Children have nearly cured me of swearing. In public. But sometimes only profanity will serve. Yesterday's performance by Apple Computer comes to mind. This post is designed for non-technology journalists who continue to hold bloggers at an arm's distance. I'm here to recommend you become familiar with the performance of a company where the formerly fruity aroma has grown overripe.
Apple's perfomance stinks and Ben Franklin is still right. No, I'm not talking about the gasp-inducing confirmation by Apple Founder Steve Jobs that the company will in fact use Intel chips in Macs. I'm talking about the fact that even though CNET broke the story of this major trade secret, a secret so hot that John Paczkowski lead his blog this morning with the headline, "Wells Fargo? Yes, I'd like to stop payment on a check," not a single peep has been heard about any Apple plans to sue CNET or Reporter Stephen Shankland for revealing a trade secret.
After all, just last Thursday, the Sixth District Court of Appeal said they wanted to hear more from Apple and Jason O'Grady. Jason O'Grady is one of the bloggers being sued by Apple in Apple v. Does, in which a Santa Clara County judge ruled in March that nobody (blogger or journalist) can publish info provided by lawbreakers. Specifically, Santa Clara County Superior Court Judge James ruled that the Does in question--bloggers Monish Bhatia, Jason O'Grady and a third blogger with the pseudonym Kasper Jade--were not protected by the First Amendment when they published trade secrets obtained from third parties about an unreleased Apple product code-named "Asteroid." And they wouldn't have been if they were reporters either.
Cough up your sources, Kleinberg told the three bloggers in March, as many of you know. According to Kleinberg, "no one has the right to publish information that could have been provided only by someone breaking the law," reported The AP's Rachel Konrad. In other words, as Professor Eugene Volokh explained, Kleinberg leapfrogged the distinction between bloggers and journalists altogether.
Fast forward to last Thursday, when O'Grady got the thumbscrews again. Blogger J.Craig Williams wrote,
"On Thursday, the court agreed to consider whether Apple Computer can subpoena records kept by the ISP [internet service provider] for O'Grady's blog PowerPage that published/posted information about Asteroid. Apple claims the information posted was a trade secret. The 6th DCA issued an order requesting more briefing and giving the parties the opportunity to request oral argument. That's one postcard you can expect will be sent in..."
The preceding paragraphs provide the essential backstory to Dan Gillmor's post late-Friday on the Apple+Intel rumor:
"I wonder (assuming it's true, and it now appears that way) whether someone inside Apple leaked the news to CNet. Will Apple will sue them, too, the way it's sued other journalists who've leaked news Apple wanted to keep secret?"
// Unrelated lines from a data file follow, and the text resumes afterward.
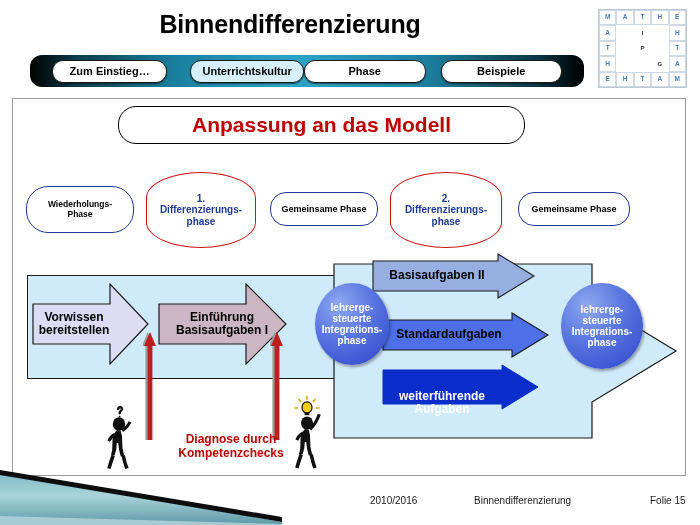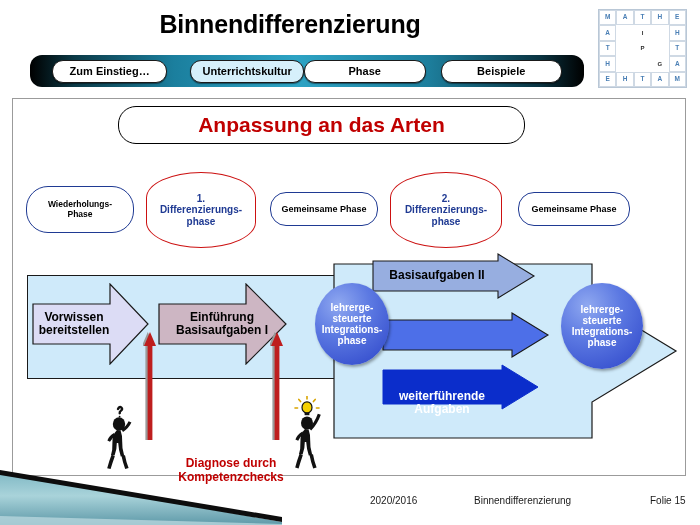--- a/index.html
+++ b/index.html
@@ -202,21 +202,20 @@
   
   #diagnose-caption {
     position: absolute;
     left: 148px; top: 432px;
     width: 166px;
     text-align: center;
     font-size: 12px;
     font-weight: bold;
     color: #C00000;
     line-height: 1.2;
-    margin-top: 24px;
   }
 
   
   .stick-fig { position: absolute; }
   #fig-left  { left: 100px; top: 403px; width: 42px; height: 68px; }
   #fig-right { left: 285px; top: 396px; width: 46px; height: 74px; }
 
   
   #bottom-deco {
     position: absolute;
@@ -273,21 +272,21 @@
 
   <div id="navbar">
     <div class="nav-btn w1">Zum Einstieg…</div>
     <div class="nav-btn w2">Unterrichtskultur</div>
     <div class="nav-btn w3">Phase</div>
     <div class="nav-btn w4">Beispiele</div>
   </div>
 
   <div id="content-frame"></div>
 
-  <div id="section-title">Anpassung an das Arten</div>
+  <div id="section-title">Anpassung an das Modell</div>
 
   <div class="phase rect" id="phase-0">Wiederholungs-<br>Phase</div>
   <div class="phase oval" id="phase-1">1.<br>Differenzierungs-<br>phase</div>
   <div class="phase rect" id="phase-2">Gemeinsame Phase</div>
   <div class="phase oval" id="phase-3">2.<br>Differenzierungs-<br>phase</div>
   <div class="phase rect" id="phase-4">Gemeinsame Phase</div>
 
   <div id="process-band"></div>
 
   <svg id="big-arrow" viewBox="0 0 350 190">
@@ -305,20 +304,21 @@
   <div class="arrow-label" style="left:172px; top:300px; width:100px; height:48px; font-size:12px; color:#000;">Einführung<br>Basisaufgaben I</div>
 
   <svg class="arrow-wrap" id="arr-right-0" style="left:372px; top:253px; width:164px; height:46px;" viewBox="0 0 164 46">
     <polygon points="1,8 126,8 126,1 162,23 126,45 126,38 1,38" fill="#97AEE0" stroke="#1a1a1a" stroke-width="1.1"></polygon>
   </svg>
   <div class="arrow-label" style="left:374px; top:261px; width:126px; height:30px; font-size:12px; color:#000;">Basisaufgaben II</div>
 
   <svg class="arrow-wrap" id="arr-right-1" style="left:382px; top:312px; width:168px; height:46px;" viewBox="0 0 168 46">
     <polygon points="1,8 130,8 130,1 166,23 130,45 130,38 1,38" fill="#4D6FE8" stroke="#1a1a1a" stroke-width="1.1"></polygon>
   </svg>
+  <div class="arrow-label" style="left:384px; top:320px; width:130px; height:30px; font-size:12px; color:#000;">Standardaufgaben</div>
 
   <svg class="arrow-wrap" id="arr-right-2" style="left:382px; top:364px; width:158px; height:46px;" viewBox="0 0 158 46">
     <polygon points="1,6 120,6 120,1 156,23 120,45 120,40 1,40" fill="#0B2DCB" stroke="#0B2DCB" stroke-width="1"></polygon>
   </svg>
   <div class="arrow-label" style="left:382px; top:384px; width:120px; height:38px; font-size:12px; color:#FFFFFF;">weiterführende<br>Aufgaben</div>
 
   <div class="int-circle" id="int-circle-1">lehrerge-<br>steuerte<br>Integrations-<br>phase</div>
   <div class="int-circle" id="int-circle-2">lehrerge-<br>steuerte<br>Integrations-<br>phase</div>
 
   <svg class="red-arrow" style="left:143px; top:330px;" viewBox="0 0 14 112">
@@ -374,18 +374,18 @@
         <stop offset="45%" stop-color="#A9D3DA"></stop>
         <stop offset="100%" stop-color="#5E99A8"></stop>
       </linearGradient>
     </defs>
     <polygon points="0,2 282,52 282,55 0,55" fill="url(#tealgrad)"></polygon>
     <polygon points="0,0 282,47 282,52 0,5" fill="#0d0d0d"></polygon>
     <polygon points="0,46 282,54 282,55 0,55" fill="#bcd9e0" opacity="0.75"></polygon>
   </svg>
 
   <div id="footer">
-    <span class="f-year">2020/2016</span>
+    <span class="f-year">2010/2016</span>
     <span class="f-topic">Binnendifferenzierung</span>
     <span class="f-page">Folie 15</span>
   </div>
 
 </div>
 
 </body></html>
Ernie Miller was slightly starchier in his trackback on Gillmor's blog:
"So, where's the friggin' lawsuit against C|Net to find out who leaked? Where is the judge who is going to claim that what C|Net published was "stolen property"?
"Will someone please explain to me the difference between what C|Net has done and what happened in Apple v. Does?"
There is one important difference that I can immediately discern: Apple doesn't want to sue CNET, the product review powerhouse, respected tech news provider and driver of kazillions of user eyeballs. But Apple could.
Apple's hot pursuit of the personal press is one of the reasons many bloggers (who are also journalists and academics) placed their names on the 32-page amicus brief filed in Apple v. Does. In the brief, author Lauren Gelman, Associate Director of Stanford Law School's Center for Internet and Society, urges the court to:
""[A]dopt a test that will not impede journalists' use of the Internet to report news, by limiting their constitutional protections when they publish there. They ask that this court to find that people who publish in online news sources are subject to the same constitutional protections under the reporter's shield as reporters who publish in traditional media, and urge this court to adopt the functional test articulated in Shoen v. Shoen, 5 F. 3d 1289, 1293 (9th, 1993), which asks whether the reporter had 'the intent to use materials -- sought, gathered or received -- to disseminate information to the public and [whether] such intent existed at the inception of the newsgathering process.'"
So read the brief. Visit the Electronic Frontier Foundation's FAQ on the case.
That Ben Franklin, he's hotter than ever. Thinking different will require thinking the same way.